Would you please give the entries again word for word, with no images in your copy?
┌─ Records shown
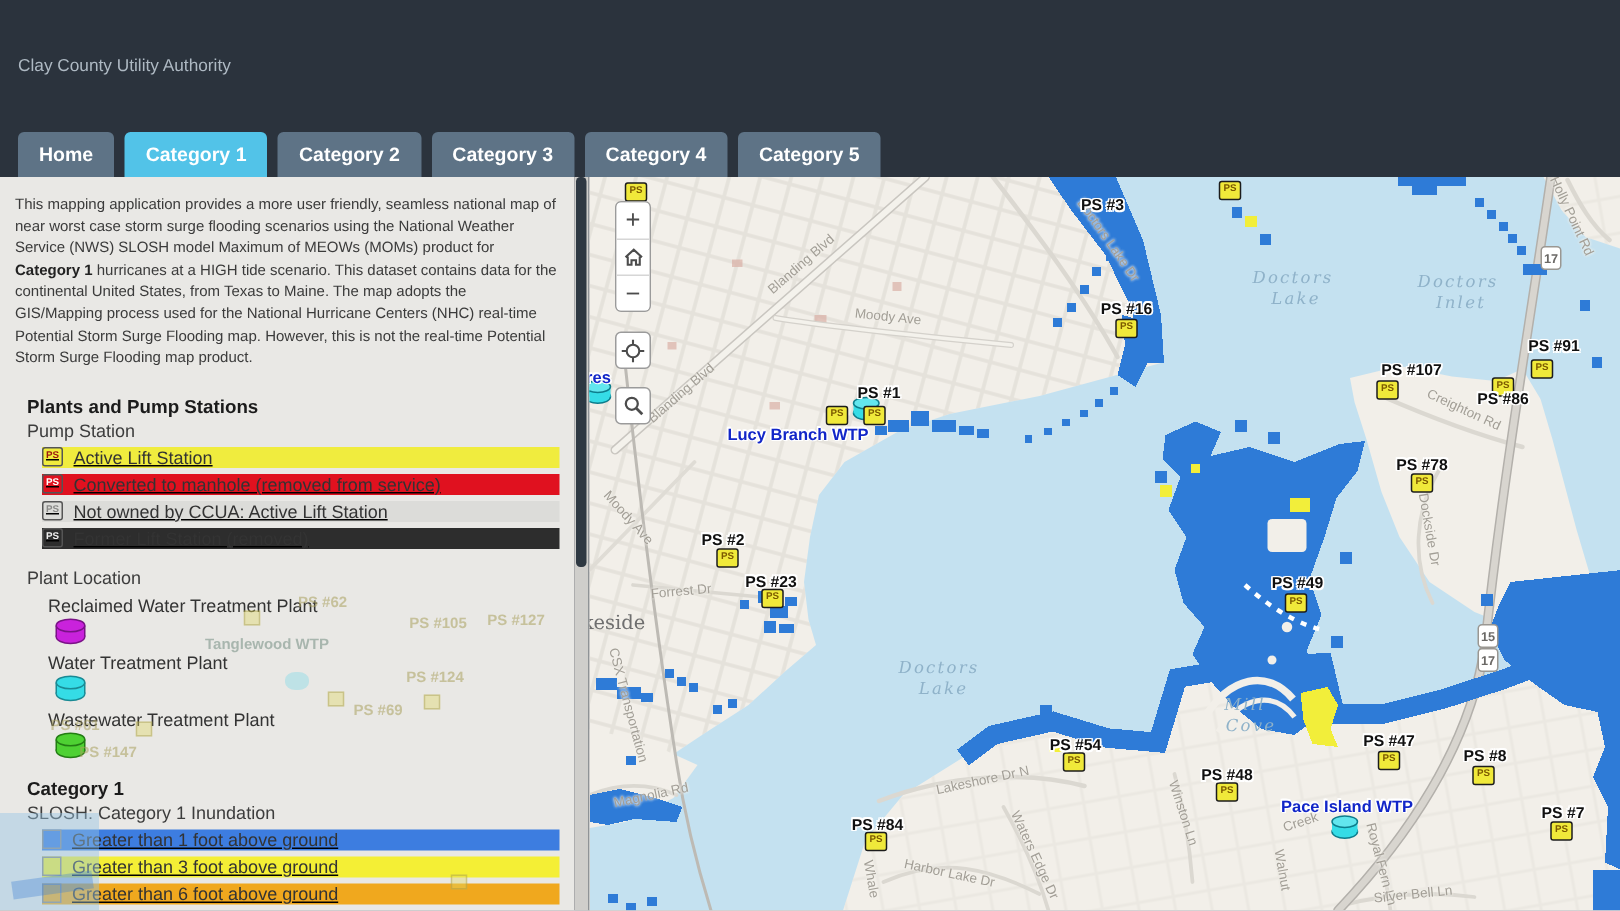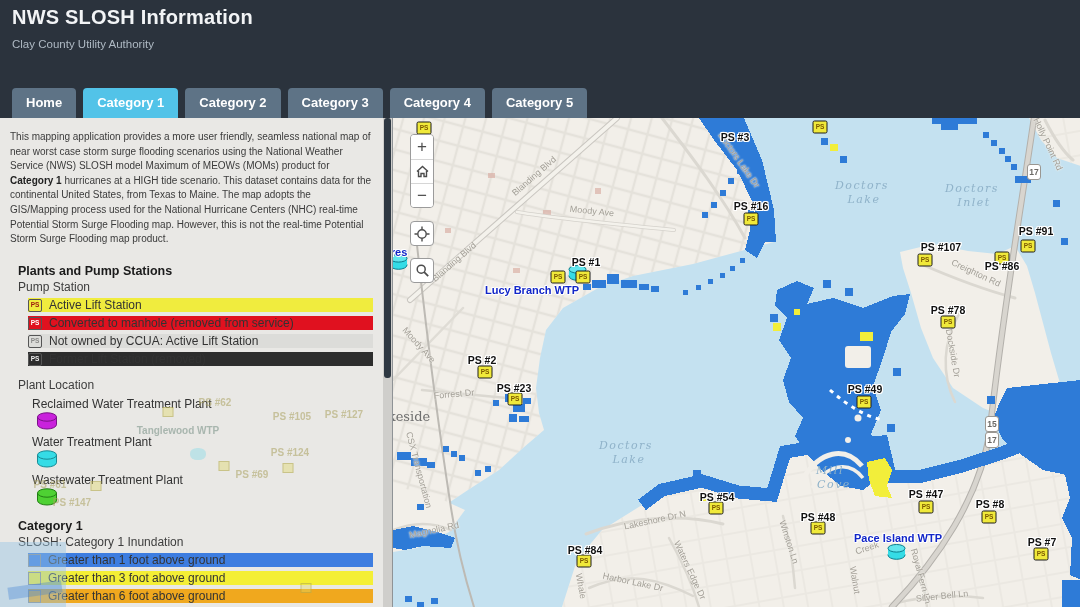--- a/index.html
+++ b/index.html
@@ -19,21 +19,21 @@
 
   
   #content { position:absolute; top:118px; left:0; width:1080px; height:489px; display:flex; }
 
   
   #sidebar { position:relative; width:383px; height:489px; background:#e9e8e5; overflow:hidden; padding:12px 10px 0 10px; }
   .desc { font-size:10px; line-height:14.6px; color:#3b3b3b; width:362px; }
   .desc b { color:#222; }
   .leg-h1 { margin-top:17px; font-size:12.5px; font-weight:bold; color:#1b1b1b; margin-left:8px; }
   .leg-h2 { font-size:12px; color:#3d3d3d; margin-left:8px; margin-top:2px; }
-  .leg-row { display:flex; align-items:flex-end; margin-left:18px; margin-top:4px; }
+  .leg-row { display:flex; align-items:flex-start; margin-left:18px; margin-top:4px;text-decoration:underline; }
   .leg-row .lbl { font-size:12px; color:#333; margin-left:7px; }
   .psmk { width:14px; height:13px; border:1px solid #555; border-radius:2px; display:flex; align-items:center; justify-content:center; flex:0 0 auto; }
   .pst { font-size:6.5px; font-weight:bold; line-height:1; }
   .ps-yellow { background:#f0ec3e; border-color:#8a8a33; } .ps-yellow .pst{ color:#9b1710; }
   .ps-red { background:#e0111f; border-color:#7e0a10; } .ps-red .pst{ color:#fff; }
   .ps-dark { background:#2d2d2d; border-color:#111; } .ps-dark .pst{ color:#eee; }
   .ps-gray { background:#dcdcd9; border-color:#9a9a97; } .ps-gray .pst{ color:#8a8a88; }
   .plant-item { margin-left:22px; margin-top:5px; }
   .plant-item .lbl { font-size:12px; color:#333; }
   .plant-item svg { display:block; margin-left:4px; margin-top:1px; }
@@ -82,21 +82,20 @@
   .ctrl-single { position:absolute; left:17px; width:24px; height:25px; background:#fff; border:1px solid #9b9b9b;
       border-radius:4px; display:flex; align-items:center; justify-content:center; cursor:pointer; }
   #ctrl-locate { top:103px; } #ctrl-search { top:140px; }
 </style>
 </head>
 <body>
 
 <div id="app">
 
   <div id="header">
-    <div class="app-title">NWS SLOSH Information</div>
     <div class="app-subtitle">Clay County Utility Authority</div>
     <div id="tabbar">
 
     <div class="tab">Home</div>
         <div class="tab active">Category 1</div>
         <div class="tab">Category 2</div>
         <div class="tab">Category 3</div>
         <div class="tab">Category 4</div>
         <div class="tab">Category 5</div>
       </div>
└─
Your response:
--- a/index.html
+++ b/index.html
@@ -19,21 +19,21 @@
 
   
   #content { position:absolute; top:118px; left:0; width:1080px; height:489px; display:flex; }
 
   
   #sidebar { position:relative; width:383px; height:489px; background:#e9e8e5; overflow:hidden; padding:12px 10px 0 10px; }
   .desc { font-size:10px; line-height:14.6px; color:#3b3b3b; width:362px; }
   .desc b { color:#222; }
   .leg-h1 { margin-top:17px; font-size:12.5px; font-weight:bold; color:#1b1b1b; margin-left:8px; }
   .leg-h2 { font-size:12px; color:#3d3d3d; margin-left:8px; margin-top:2px; }
-  .leg-row { display:flex; align-items:flex-end; margin-left:18px; margin-top:4px; }
+  .leg-row { display:flex; align-items:flex-start; margin-left:18px; margin-top:4px;text-decoration:underline; }
   .leg-row .lbl { font-size:12px; color:#333; margin-left:7px; }
   .psmk { width:14px; height:13px; border:1px solid #555; border-radius:2px; display:flex; align-items:center; justify-content:center; flex:0 0 auto; }
   .pst { font-size:6.5px; font-weight:bold; line-height:1; }
   .ps-yellow { background:#f0ec3e; border-color:#8a8a33; } .ps-yellow .pst{ color:#9b1710; }
   .ps-red { background:#e0111f; border-color:#7e0a10; } .ps-red .pst{ color:#fff; }
   .ps-dark { background:#2d2d2d; border-color:#111; } .ps-dark .pst{ color:#eee; }
   .ps-gray { background:#dcdcd9; border-color:#9a9a97; } .ps-gray .pst{ color:#8a8a88; }
   .plant-item { margin-left:22px; margin-top:5px; }
   .plant-item .lbl { font-size:12px; color:#333; }
   .plant-item svg { display:block; margin-left:4px; margin-top:1px; }
@@ -82,21 +82,20 @@
   .ctrl-single { position:absolute; left:17px; width:24px; height:25px; background:#fff; border:1px solid #9b9b9b;
       border-radius:4px; display:flex; align-items:center; justify-content:center; cursor:pointer; }
   #ctrl-locate { top:103px; } #ctrl-search { top:140px; }
 </style>
 </head>
 <body>
 
 <div id="app">
 
   <div id="header">
-    <div class="app-title">NWS SLOSH Information</div>
     <div class="app-subtitle">Clay County Utility Authority</div>
     <div id="tabbar">
 
     <div class="tab">Home</div>
         <div class="tab active">Category 1</div>
         <div class="tab">Category 2</div>
         <div class="tab">Category 3</div>
         <div class="tab">Category 4</div>
         <div class="tab">Category 5</div>
       </div>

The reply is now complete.